Съездил я в Ашхабад, попрощался с секретарем ЦК Компартии Туркмении А. Я. Попком, Председателем Совета Министров республики К. С. Атабаевым, председателем ЦИК Н. Айтаковым. Вечером собрались небольшим кружком, поговорили дружески и расстались. Я не знал, что больше их не увижу: никто из них не пережил 1937 года...

Долго мы смотрели с женой в окна вагона. А вот уже и Бапрам-Али. Здесь нас ожидала группа командиров. Поезд стоял недолго, но я вышел, чтобы еще раз пожать руки товарищам.

В Ташкенте позвонил М. Д. Великанову, чтобы еще раз сказать "до свидания". Но этого свидания не было: у порога стоял 1937 год...

В Москве мы пробыли двое суток. Зашел в инспекцию кавалерии, повидался с С. М. Буденным, получил от него некоторые сведения о 2-й кавдивизии и указания относительно дальнейшей работы.

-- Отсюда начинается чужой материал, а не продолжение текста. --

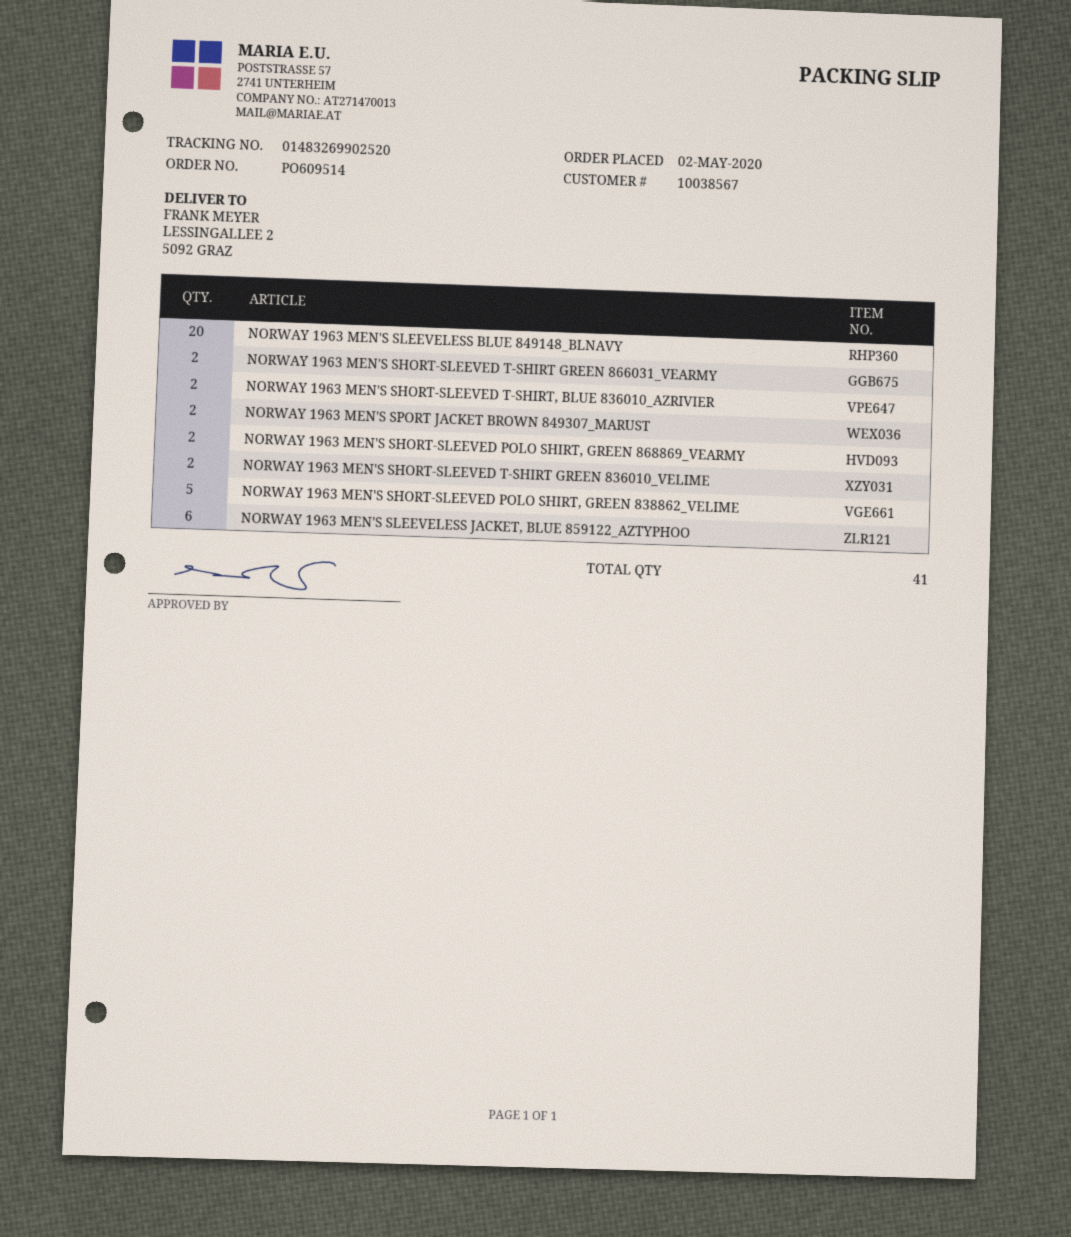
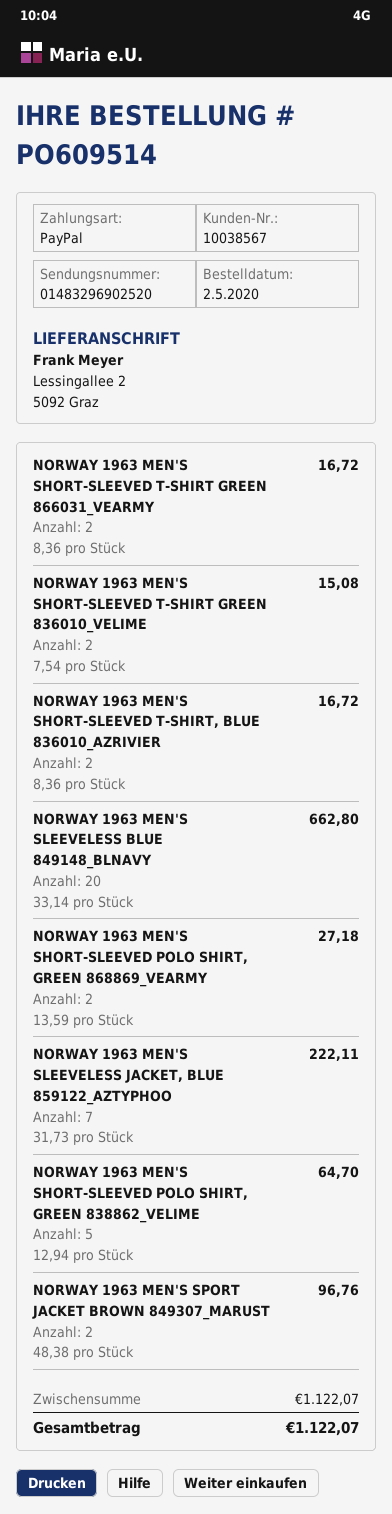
tracking number: 01483269902520 -> 01483296902520
NORWAY 1963 MEN'S SLEEVELESS JACKET, BLUE 859122_AZTYPHOO: 6 -> 7

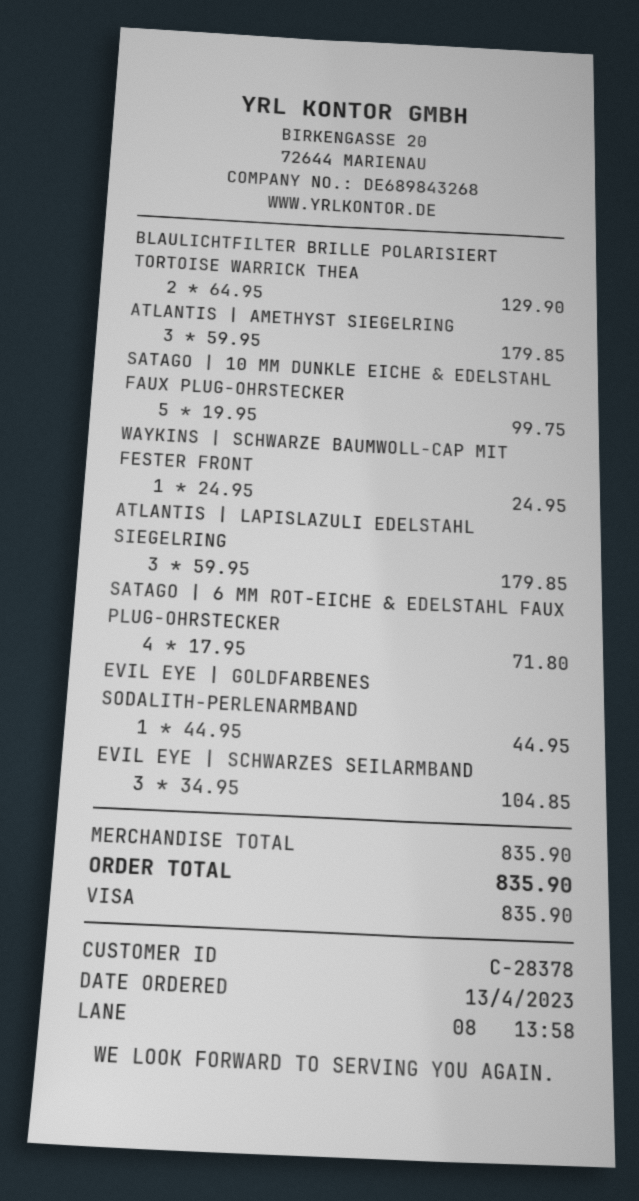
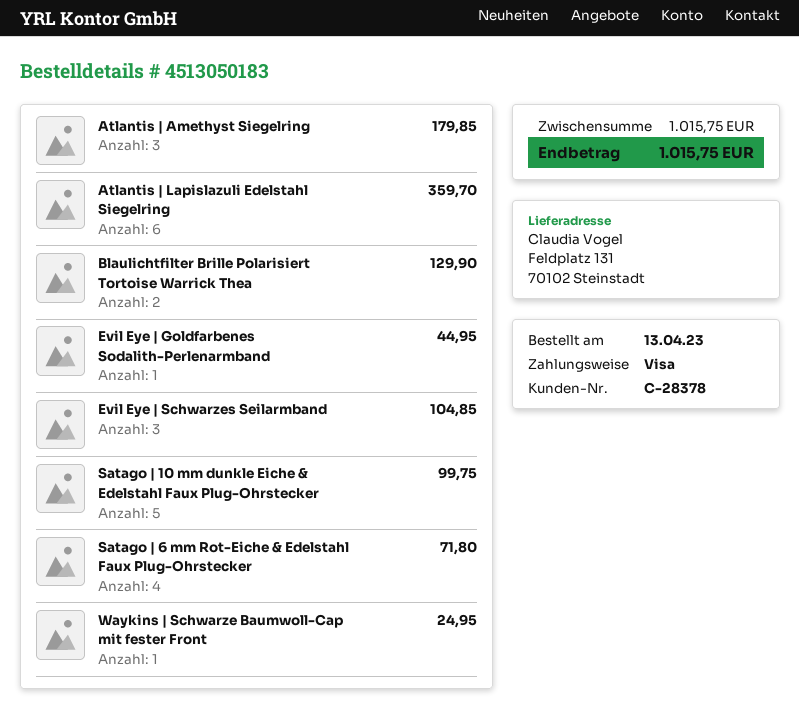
ATLANTIS | LAPISLAZULI EDELSTAHL SIEGELRING: 3 for 179.85 -> 6 for 359.70
subtotal: 835.90 -> 1015.75
total: 835.90 -> 1015.75

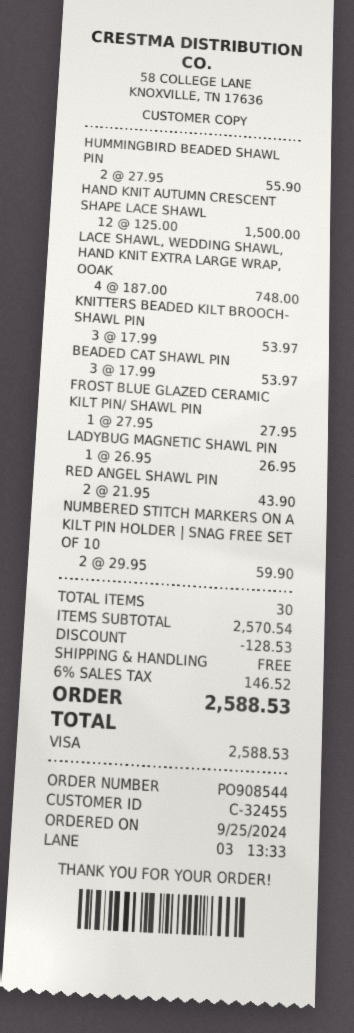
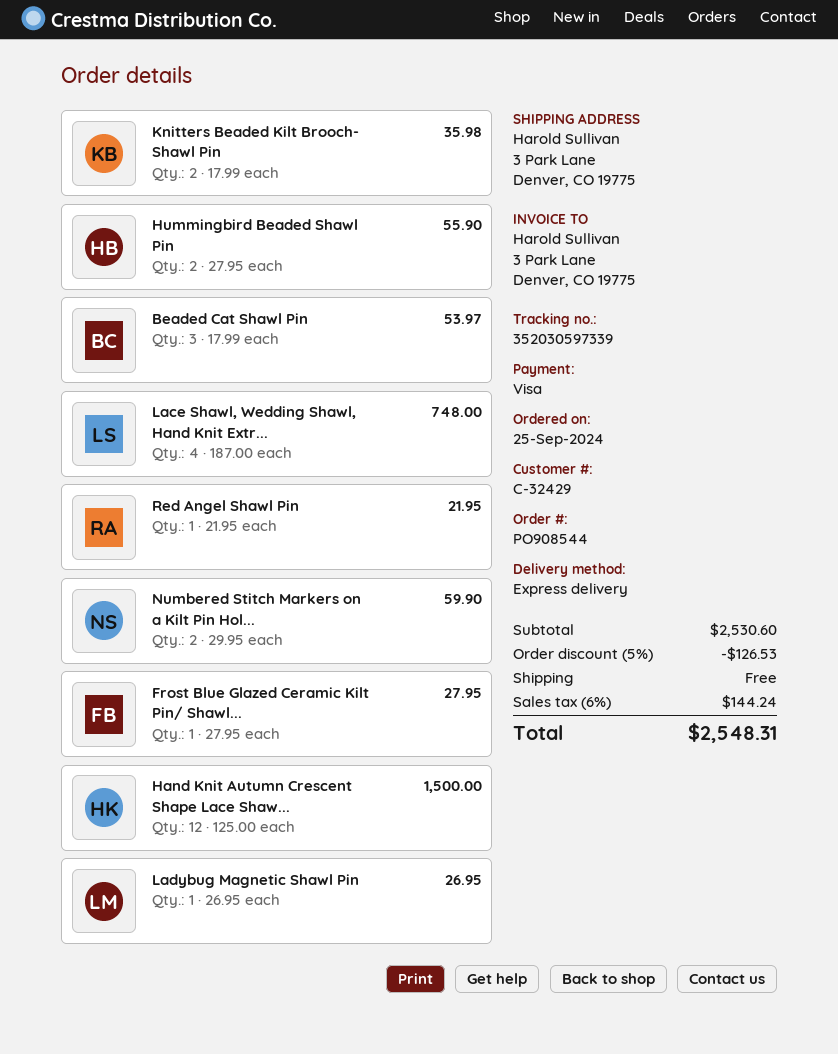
customer number: C-32455 -> C-32429
KNITTERS BEADED KILT BROOCH- SHAWL PIN: 3 x 17.99 = 53.97 -> 2 x 17.99 = 35.98
RED ANGEL SHAWL PIN: 2 x 21.95 = 43.90 -> 1 x 21.95 = 21.95
subtotal: 2570.54 -> 2530.60
discount: 128.53 -> 126.53
tax: 6% = 146.52 -> 6% = 144.24
total: 2588.53 -> 2548.31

В Киеве я доложил И. Э. Якиру о своем возвращении на Украину. Он встретил меня словами:

- Много пришлось мне приложить труда, чтобы вернуть вас. Великанов никак не хотел отдавать, но нарком посчитал, что вы здесь нужнее. Григорьев командует сейчас корпусом, дивизия после него осталась как бы беспризорной. А мы должны заботиться о высокой боеспособности каждой части. Фашизм в Германии все наглеет, ко всему надо быть готовым.

Помощник Якира по коннице С. К. Тимошенко встретил меня по-дружески и подробно ознакомил меня с состоянием 2-й кавдивизии. Она в это время вышла из состава 1-го конного корпуса Червонного казачества и входила в состав 7-го кавалерийского корпуса, которым командовал П. П. Григорьев. Вместе с Петром Петровичем в его машине мы отправились в район, где дислоцировалась дивизия, в город Староконстантинов (пятьдесят километров за Шепетовкой). Я был представлен командирам частей как их новый начальник. Однако "новый" встретил здесь много старых знакомых, которые за последние восемь лет сильно продвинулись по службе.